Directions for this task
Skip any image you find and restate the rest of the data word for word.

***** Data for processing *****

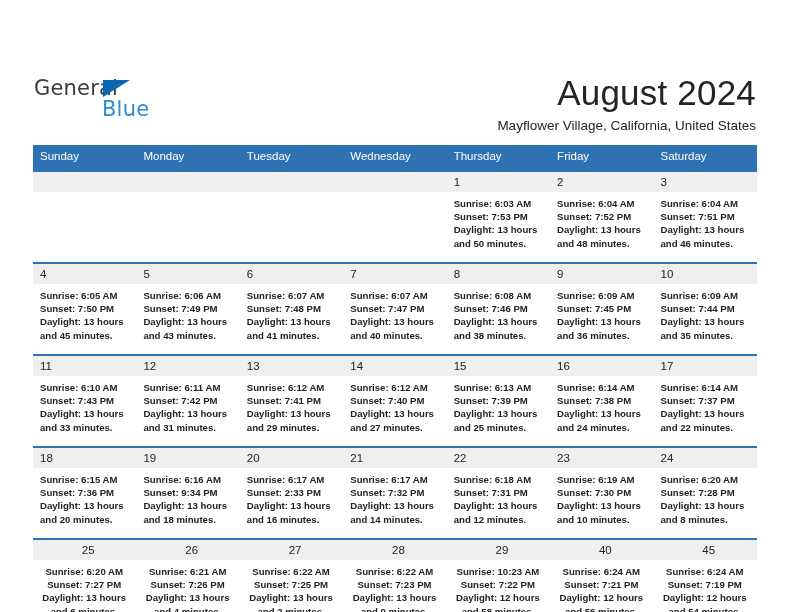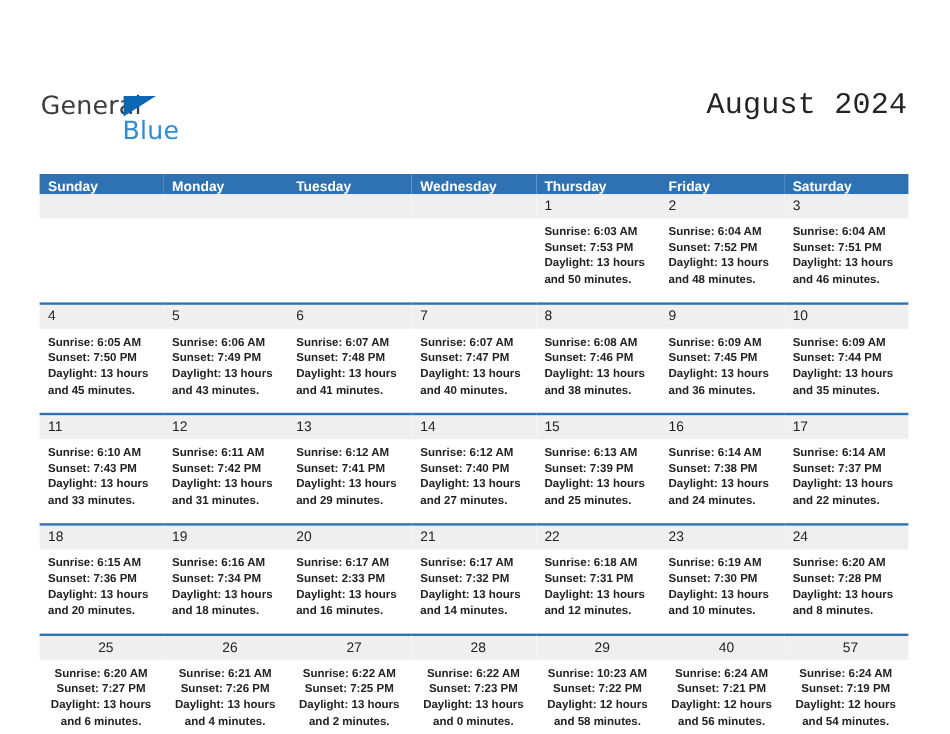--- a/index.html
+++ b/index.html
@@ -70,12 +70,11 @@
     position: absolute;
     right: 36px;
     top: 33px;
-    font-size: 25px;
+    font-size: 35px;
     color: #242424;
     font-weight: 400;
     letter-spacing: .2px;
     white-space: nowrap;
-    font-family: Liberation Mono, monospace;
   }
   .subtitle {
     position: absolute;

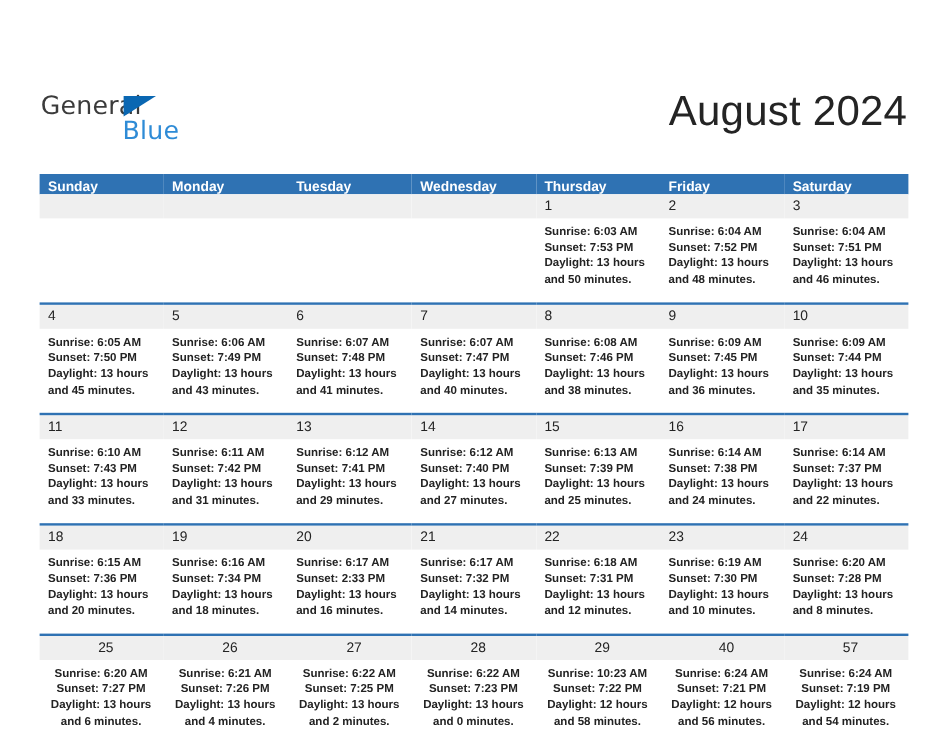--- a/index.html
+++ b/index.html
@@ -156,6 +156,7 @@
       <span class="logo-blue">Blue</span>
     </div>
     <div class="title">August 2024</div>
+    <div class="subtitle">Mayflower Village, California, United States</div>
   </div>
 
   <table class="cal">

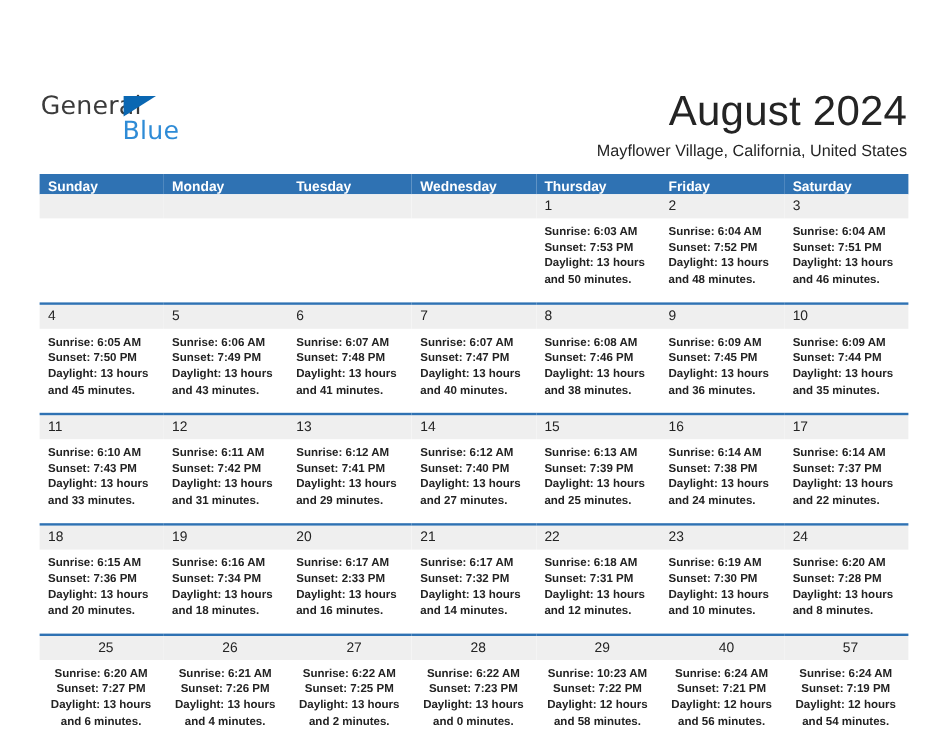--- a/index.html
+++ b/index.html
@@ -99,9 +99,9 @@
     background: #2f72b3;
     color: #ffffff;
     font-size: 11.5px;
-    font-weight: 700;
+    font-weight: 400;
     text-align: left;
-    padding: 5px 0 0 7px;
+    padding: 5px 0 10px 7px;
     height: 11px;
     border: none;
   }

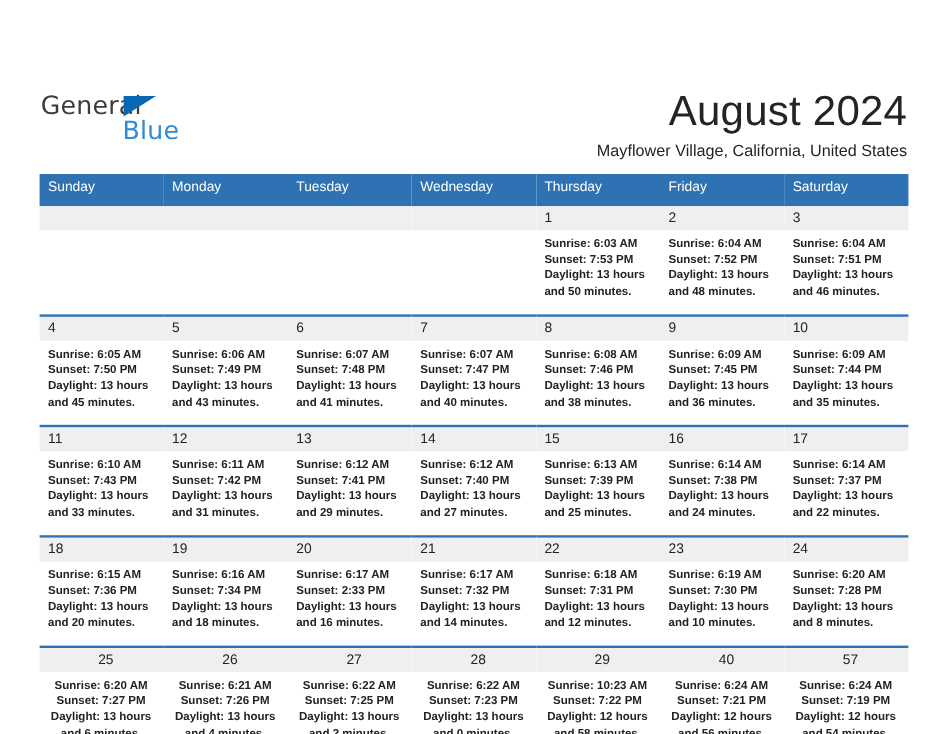--- a/index.html
+++ b/index.html
@@ -339,7 +339,7 @@
             <div class="daynum">19</div>
             <div class="info">
               <div>Sunrise: 6:16 AM</div>
-              <div>Sunset: 7:34 PM</div>
+              <div>Sunset: 9:34 PM</div>
               <div class="dl">Daylight: 13 hours and 18 minutes.</div>
             </div>
           </td>

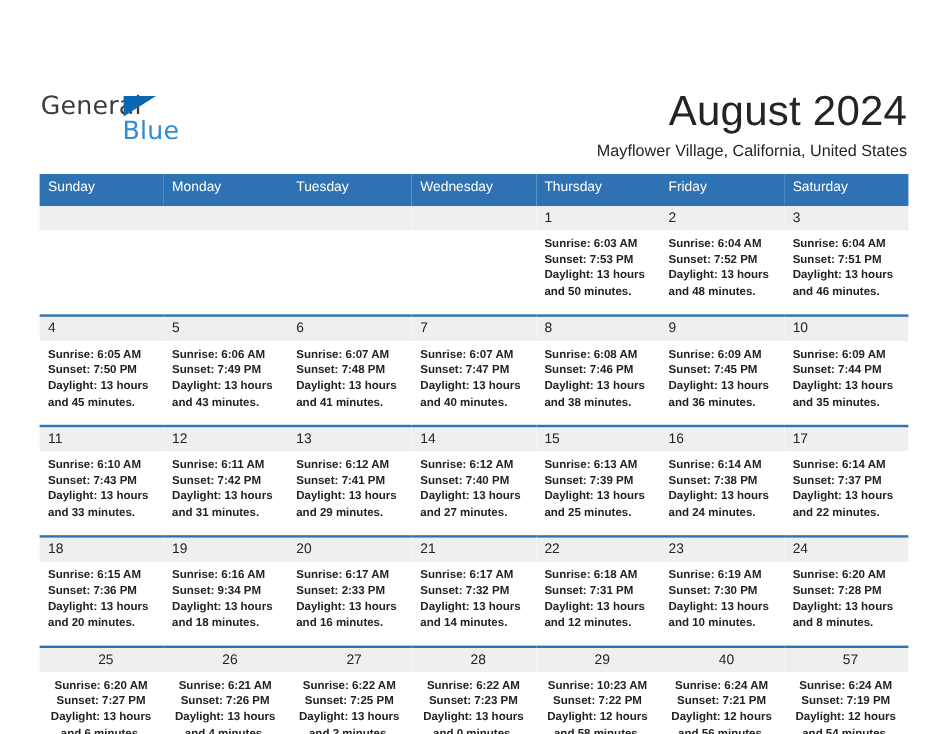--- a/index.html
+++ b/index.html
@@ -434,7 +434,7 @@
             </div>
           </td>
           <td>
-            <div class="daynum">57</div>
+            <div class="daynum">45</div>
             <div class="info">
               <div>Sunrise: 6:24 AM</div>
               <div>Sunset: 7:19 PM</div>

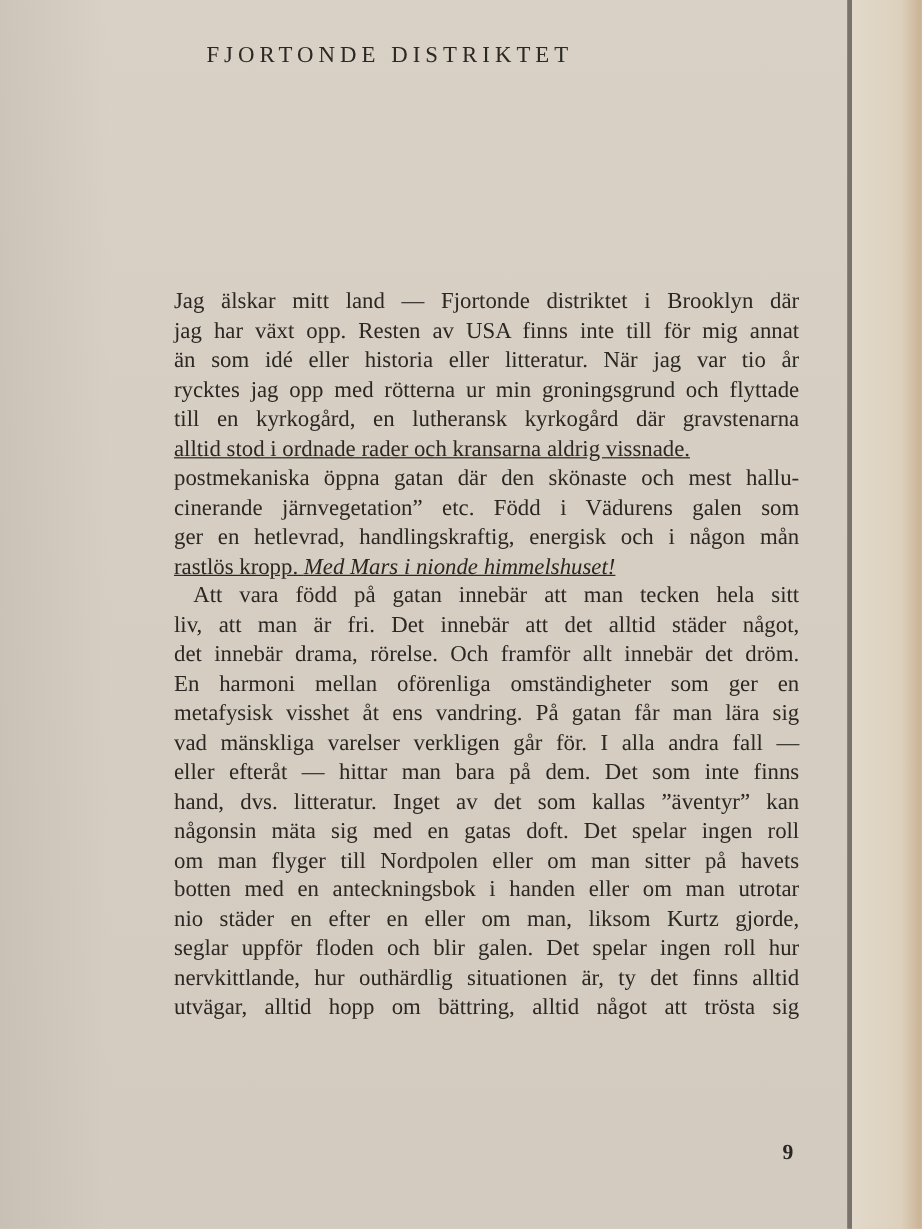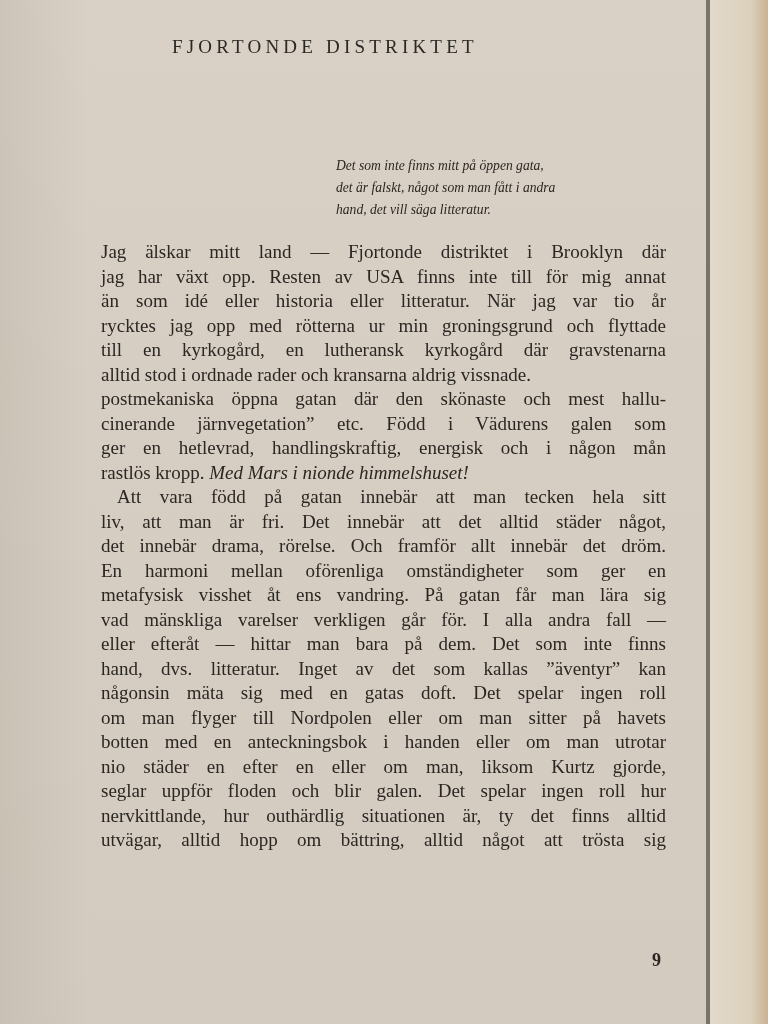--- a/index.html
+++ b/index.html
@@ -55,11 +55,6 @@
 <div class="page">
   <div class="running-head">FJORTONDE DISTRIKTET</div>
 
-  <div class="epigraph">
-    <span class="line">Det som inte finns mitt på öppen gata,</span>
-    <span class="line">det är falskt, något som man fått i andra</span>
-    <span class="line">hand, det vill säga litteratur.</span>
-  </div>
 
   <div class="body-text">
 

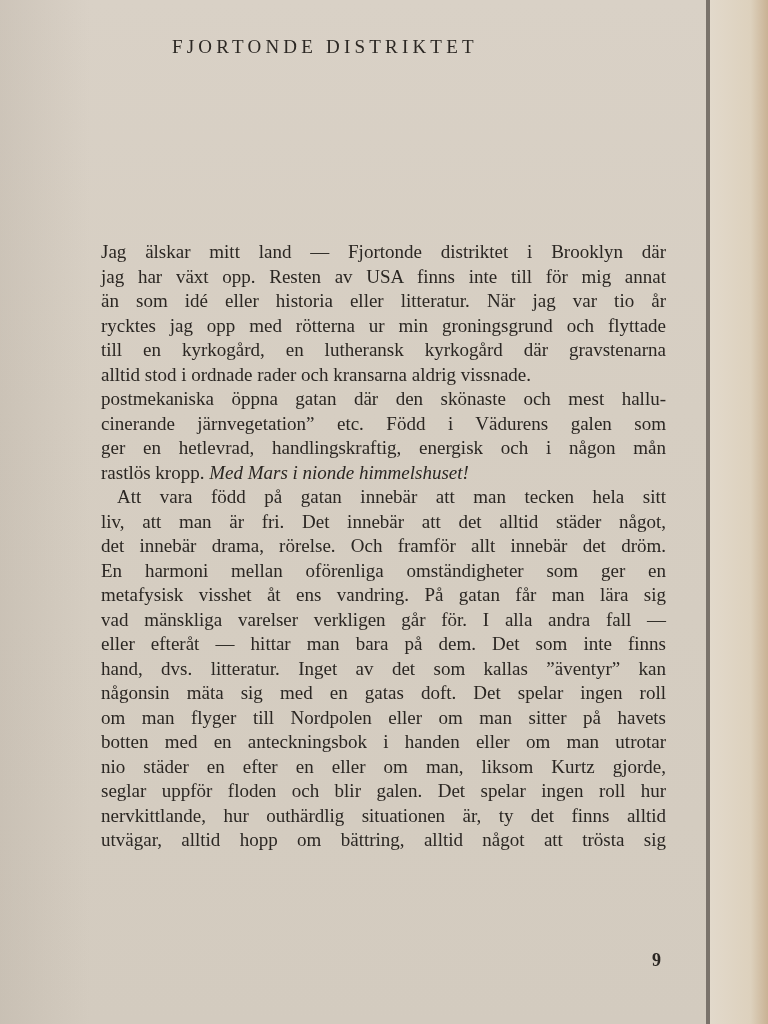--- a/index.html
+++ b/index.html
@@ -40,7 +40,7 @@
     font-family: "Liberation Serif", serif; font-size: 19px; line-height: 24.5px;
     color: #2b2723;
   }
-  .body-text .line { display: block; text-align: justify; text-align-last: justify; white-space: nowrap; }
+  .body-text .line { display: block; text-align: justify; text-align-last: justify; white-space: nowrap; margin-left: 44px; }
   .body-text .line.last { text-align-last: left; }
   .body-text .indent { padding-left: 16px; }
   .body-text em { font-style: italic; }

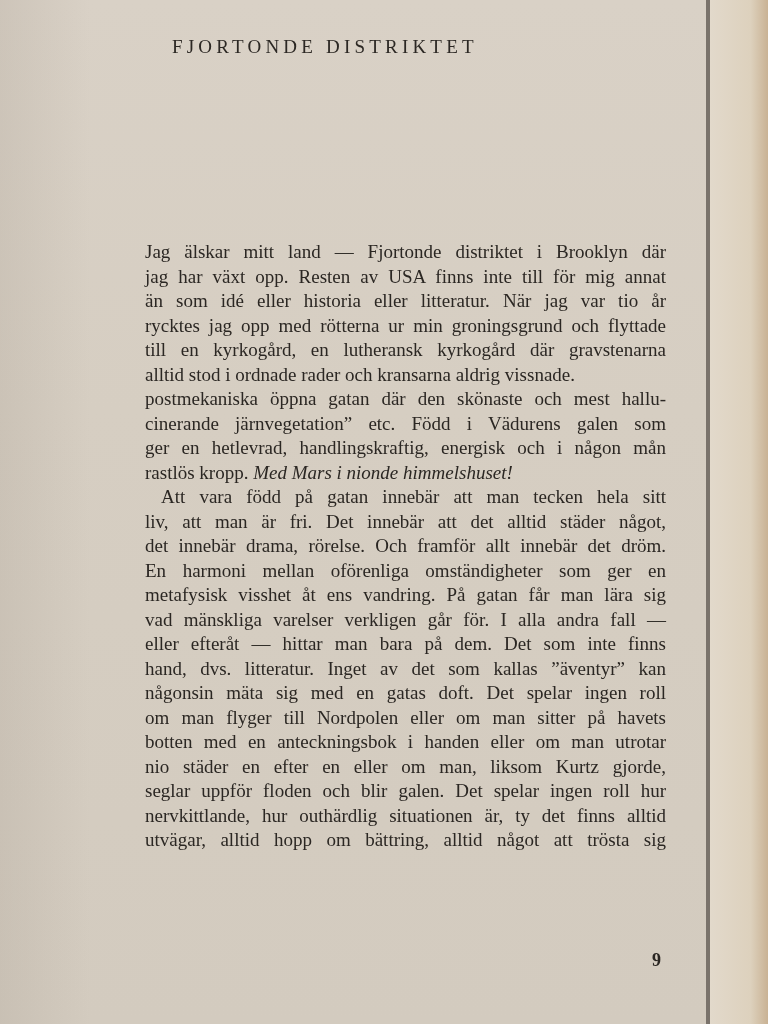--- a/index.html
+++ b/index.html
@@ -41,7 +41,7 @@
     color: #2b2723;
   }
   .body-text .line { display: block; text-align: justify; text-align-last: justify; white-space: nowrap; margin-left: 44px; }
-  .body-text .line.last { text-align-last: left; }
+  .body-text .line.last { text-align-last: left; text-decoration: underline; }
   .body-text .indent { padding-left: 16px; }
   .body-text em { font-style: italic; }
   .folio {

*****

Task result
--- a/index.html
+++ b/index.html
@@ -70,12 +70,11 @@
     position: absolute;
     right: 36px;
     top: 33px;
-    font-size: 25px;
+    font-size: 35px;
     color: #242424;
     font-weight: 400;
     letter-spacing: .2px;
     white-space: nowrap;
-    font-family: Liberation Mono, monospace;
   }
   .subtitle {
     position: absolute;

--- a/index.html
+++ b/index.html
@@ -156,6 +156,7 @@
       <span class="logo-blue">Blue</span>
     </div>
     <div class="title">August 2024</div>
+    <div class="subtitle">Mayflower Village, California, United States</div>
   </div>
 
   <table class="cal">

--- a/index.html
+++ b/index.html
@@ -99,9 +99,9 @@
     background: #2f72b3;
     color: #ffffff;
     font-size: 11.5px;
-    font-weight: 700;
+    font-weight: 400;
     text-align: left;
-    padding: 5px 0 0 7px;
+    padding: 5px 0 10px 7px;
     height: 11px;
     border: none;
   }

--- a/index.html
+++ b/index.html
@@ -339,7 +339,7 @@
             <div class="daynum">19</div>
             <div class="info">
               <div>Sunrise: 6:16 AM</div>
-              <div>Sunset: 7:34 PM</div>
+              <div>Sunset: 9:34 PM</div>
               <div class="dl">Daylight: 13 hours and 18 minutes.</div>
             </div>
           </td>

--- a/index.html
+++ b/index.html
@@ -434,7 +434,7 @@
             </div>
           </td>
           <td>
-            <div class="daynum">57</div>
+            <div class="daynum">45</div>
             <div class="info">
               <div>Sunrise: 6:24 AM</div>
               <div>Sunset: 7:19 PM</div>

--- a/index.html
+++ b/index.html
@@ -55,11 +55,6 @@
 <div class="page">
   <div class="running-head">FJORTONDE DISTRIKTET</div>
 
-  <div class="epigraph">
-    <span class="line">Det som inte finns mitt på öppen gata,</span>
-    <span class="line">det är falskt, något som man fått i andra</span>
-    <span class="line">hand, det vill säga litteratur.</span>
-  </div>
 
   <div class="body-text">
 

--- a/index.html
+++ b/index.html
@@ -40,7 +40,7 @@
     font-family: "Liberation Serif", serif; font-size: 19px; line-height: 24.5px;
     color: #2b2723;
   }
-  .body-text .line { display: block; text-align: justify; text-align-last: justify; white-space: nowrap; }
+  .body-text .line { display: block; text-align: justify; text-align-last: justify; white-space: nowrap; margin-left: 44px; }
   .body-text .line.last { text-align-last: left; }
   .body-text .indent { padding-left: 16px; }
   .body-text em { font-style: italic; }

--- a/index.html
+++ b/index.html
@@ -41,7 +41,7 @@
     color: #2b2723;
   }
   .body-text .line { display: block; text-align: justify; text-align-last: justify; white-space: nowrap; margin-left: 44px; }
-  .body-text .line.last { text-align-last: left; }
+  .body-text .line.last { text-align-last: left; text-decoration: underline; }
   .body-text .indent { padding-left: 16px; }
   .body-text em { font-style: italic; }
   .folio {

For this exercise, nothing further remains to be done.